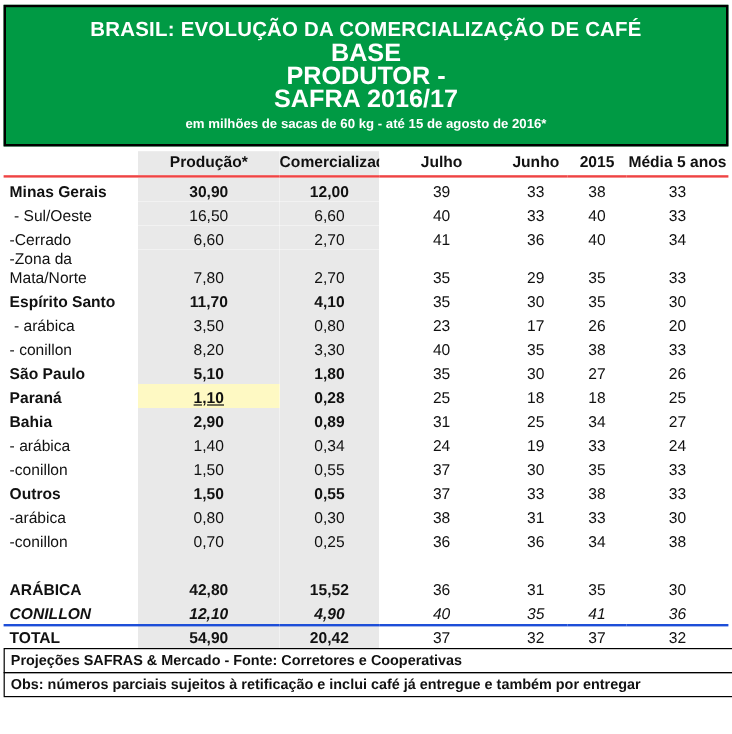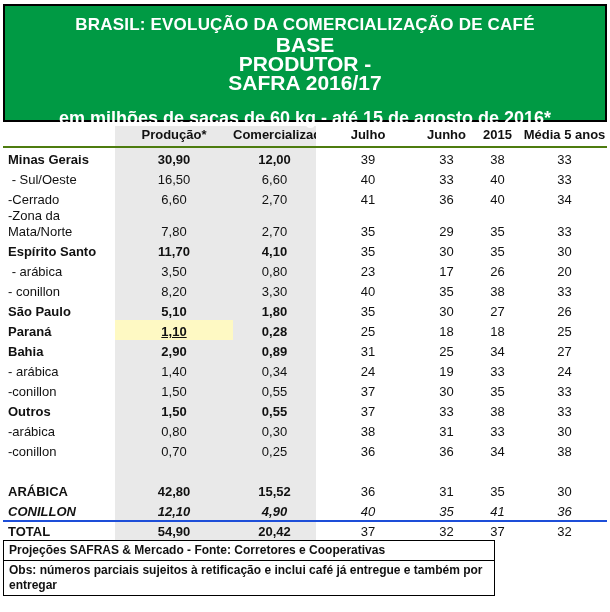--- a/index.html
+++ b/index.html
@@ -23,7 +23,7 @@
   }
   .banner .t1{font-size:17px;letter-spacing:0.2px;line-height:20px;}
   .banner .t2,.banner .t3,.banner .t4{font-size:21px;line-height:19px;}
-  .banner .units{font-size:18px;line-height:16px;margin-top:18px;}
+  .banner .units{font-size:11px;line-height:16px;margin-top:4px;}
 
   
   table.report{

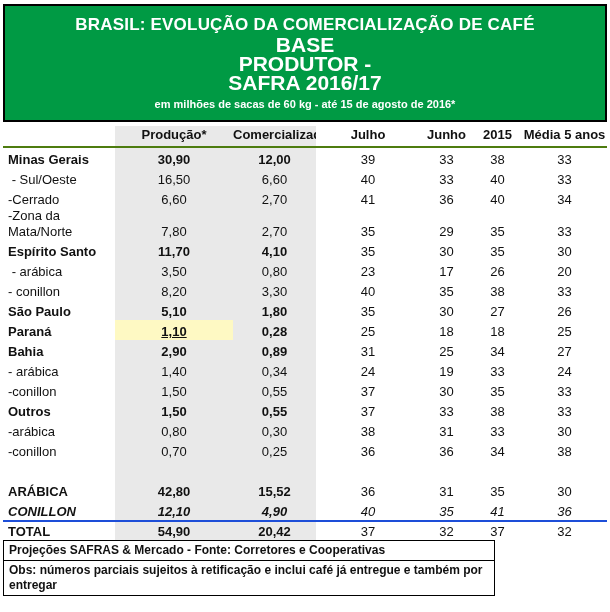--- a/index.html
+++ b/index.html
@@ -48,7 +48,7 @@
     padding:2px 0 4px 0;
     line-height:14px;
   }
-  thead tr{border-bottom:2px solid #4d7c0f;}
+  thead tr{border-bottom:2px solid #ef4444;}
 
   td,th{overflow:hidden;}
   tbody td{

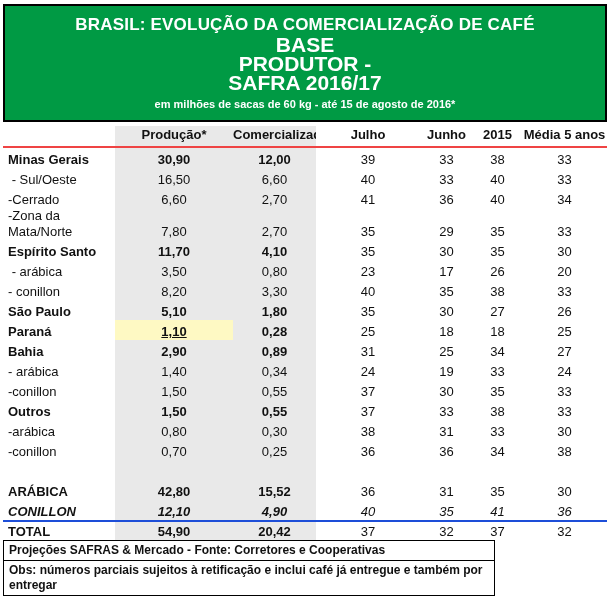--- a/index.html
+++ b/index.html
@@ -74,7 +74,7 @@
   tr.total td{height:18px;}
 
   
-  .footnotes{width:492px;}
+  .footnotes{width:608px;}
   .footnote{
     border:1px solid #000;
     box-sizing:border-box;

· · ·

→ WORK TO BE COMPLETED
Apart from the pictures, set down all the entries above exactly.

→ OUTPUT FOR THIS EXERCISE
--- a/index.html
+++ b/index.html
@@ -23,7 +23,7 @@
   }
   .banner .t1{font-size:17px;letter-spacing:0.2px;line-height:20px;}
   .banner .t2,.banner .t3,.banner .t4{font-size:21px;line-height:19px;}
-  .banner .units{font-size:18px;line-height:16px;margin-top:18px;}
+  .banner .units{font-size:11px;line-height:16px;margin-top:4px;}
 
   
   table.report{

--- a/index.html
+++ b/index.html
@@ -48,7 +48,7 @@
     padding:2px 0 4px 0;
     line-height:14px;
   }
-  thead tr{border-bottom:2px solid #4d7c0f;}
+  thead tr{border-bottom:2px solid #ef4444;}
 
   td,th{overflow:hidden;}
   tbody td{

--- a/index.html
+++ b/index.html
@@ -74,7 +74,7 @@
   tr.total td{height:18px;}
 
   
-  .footnotes{width:492px;}
+  .footnotes{width:608px;}
   .footnote{
     border:1px solid #000;
     box-sizing:border-box;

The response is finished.